**Your task**
From the records below, extract only the lines running from the line with "length of a" to the line with "- Use at least", both lines included, reproducing them exactly.

**Supplied entries**
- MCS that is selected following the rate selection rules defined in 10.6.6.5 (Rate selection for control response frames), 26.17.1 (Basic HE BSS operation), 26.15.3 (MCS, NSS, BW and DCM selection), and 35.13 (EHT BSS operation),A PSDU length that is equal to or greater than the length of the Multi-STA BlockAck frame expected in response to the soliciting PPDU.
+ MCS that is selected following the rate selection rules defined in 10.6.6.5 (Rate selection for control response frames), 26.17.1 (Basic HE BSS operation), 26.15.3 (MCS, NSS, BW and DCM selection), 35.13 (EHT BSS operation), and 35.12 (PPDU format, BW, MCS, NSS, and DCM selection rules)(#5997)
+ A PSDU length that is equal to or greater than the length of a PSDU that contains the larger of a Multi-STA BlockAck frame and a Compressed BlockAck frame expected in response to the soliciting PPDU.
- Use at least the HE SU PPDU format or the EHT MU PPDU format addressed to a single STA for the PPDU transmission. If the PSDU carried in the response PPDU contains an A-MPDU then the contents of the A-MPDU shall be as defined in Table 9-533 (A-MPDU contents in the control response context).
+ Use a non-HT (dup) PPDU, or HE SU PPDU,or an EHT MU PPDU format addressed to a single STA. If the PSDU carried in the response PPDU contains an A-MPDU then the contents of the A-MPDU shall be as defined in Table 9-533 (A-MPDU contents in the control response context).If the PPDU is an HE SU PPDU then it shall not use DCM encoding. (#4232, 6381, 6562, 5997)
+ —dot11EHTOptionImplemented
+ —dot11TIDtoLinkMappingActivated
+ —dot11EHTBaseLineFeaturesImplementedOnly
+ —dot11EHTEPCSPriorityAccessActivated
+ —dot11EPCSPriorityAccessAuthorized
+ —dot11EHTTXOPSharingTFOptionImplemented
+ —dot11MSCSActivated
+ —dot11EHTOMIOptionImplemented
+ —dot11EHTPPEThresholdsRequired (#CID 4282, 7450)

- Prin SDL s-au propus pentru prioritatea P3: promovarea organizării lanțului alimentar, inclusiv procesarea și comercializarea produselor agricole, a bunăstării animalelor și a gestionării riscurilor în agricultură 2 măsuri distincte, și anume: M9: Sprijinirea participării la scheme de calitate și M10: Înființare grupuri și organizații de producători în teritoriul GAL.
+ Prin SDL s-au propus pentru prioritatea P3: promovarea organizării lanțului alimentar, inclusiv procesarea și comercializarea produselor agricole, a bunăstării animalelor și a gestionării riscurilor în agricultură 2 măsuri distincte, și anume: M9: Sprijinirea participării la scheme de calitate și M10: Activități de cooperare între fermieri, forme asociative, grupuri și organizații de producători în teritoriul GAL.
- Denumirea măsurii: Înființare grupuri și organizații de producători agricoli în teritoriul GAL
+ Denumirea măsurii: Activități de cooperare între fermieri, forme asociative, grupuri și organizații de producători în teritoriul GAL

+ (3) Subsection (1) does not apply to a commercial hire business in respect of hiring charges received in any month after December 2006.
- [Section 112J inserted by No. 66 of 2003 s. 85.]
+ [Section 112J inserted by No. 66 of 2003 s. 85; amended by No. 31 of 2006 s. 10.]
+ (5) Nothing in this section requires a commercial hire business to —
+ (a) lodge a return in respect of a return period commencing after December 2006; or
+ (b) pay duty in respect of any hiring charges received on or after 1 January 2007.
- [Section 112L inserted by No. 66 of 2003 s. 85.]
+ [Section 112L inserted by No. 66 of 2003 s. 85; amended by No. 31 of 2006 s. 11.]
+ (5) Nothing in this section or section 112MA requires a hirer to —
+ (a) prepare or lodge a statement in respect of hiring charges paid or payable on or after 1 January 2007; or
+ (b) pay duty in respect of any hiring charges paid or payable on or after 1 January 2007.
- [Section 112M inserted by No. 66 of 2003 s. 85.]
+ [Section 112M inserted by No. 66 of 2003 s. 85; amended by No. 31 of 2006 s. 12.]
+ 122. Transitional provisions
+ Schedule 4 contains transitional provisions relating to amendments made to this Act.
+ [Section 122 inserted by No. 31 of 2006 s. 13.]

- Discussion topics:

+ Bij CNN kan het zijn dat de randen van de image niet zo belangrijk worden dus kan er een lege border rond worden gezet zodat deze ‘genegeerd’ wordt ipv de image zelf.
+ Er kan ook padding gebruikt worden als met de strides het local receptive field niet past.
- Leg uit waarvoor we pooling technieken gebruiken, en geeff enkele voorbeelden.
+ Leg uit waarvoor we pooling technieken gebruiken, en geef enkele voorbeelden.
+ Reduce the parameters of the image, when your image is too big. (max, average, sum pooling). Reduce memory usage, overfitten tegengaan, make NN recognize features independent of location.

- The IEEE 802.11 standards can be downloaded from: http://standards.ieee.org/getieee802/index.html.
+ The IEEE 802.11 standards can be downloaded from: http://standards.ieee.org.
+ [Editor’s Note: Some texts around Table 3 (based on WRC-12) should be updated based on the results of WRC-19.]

**Your response**
+ A PSDU length that is equal to or greater than the length of a PSDU that contains the larger of a Multi-STA BlockAck frame and a Compressed BlockAck frame expected in response to the soliciting PPDU.
- Use at least the HE SU PPDU format or the EHT MU PPDU format addressed to a single STA for the PPDU transmission. If the PSDU carried in the response PPDU contains an A-MPDU then the contents of the A-MPDU shall be as defined in Table 9-533 (A-MPDU contents in the control response context).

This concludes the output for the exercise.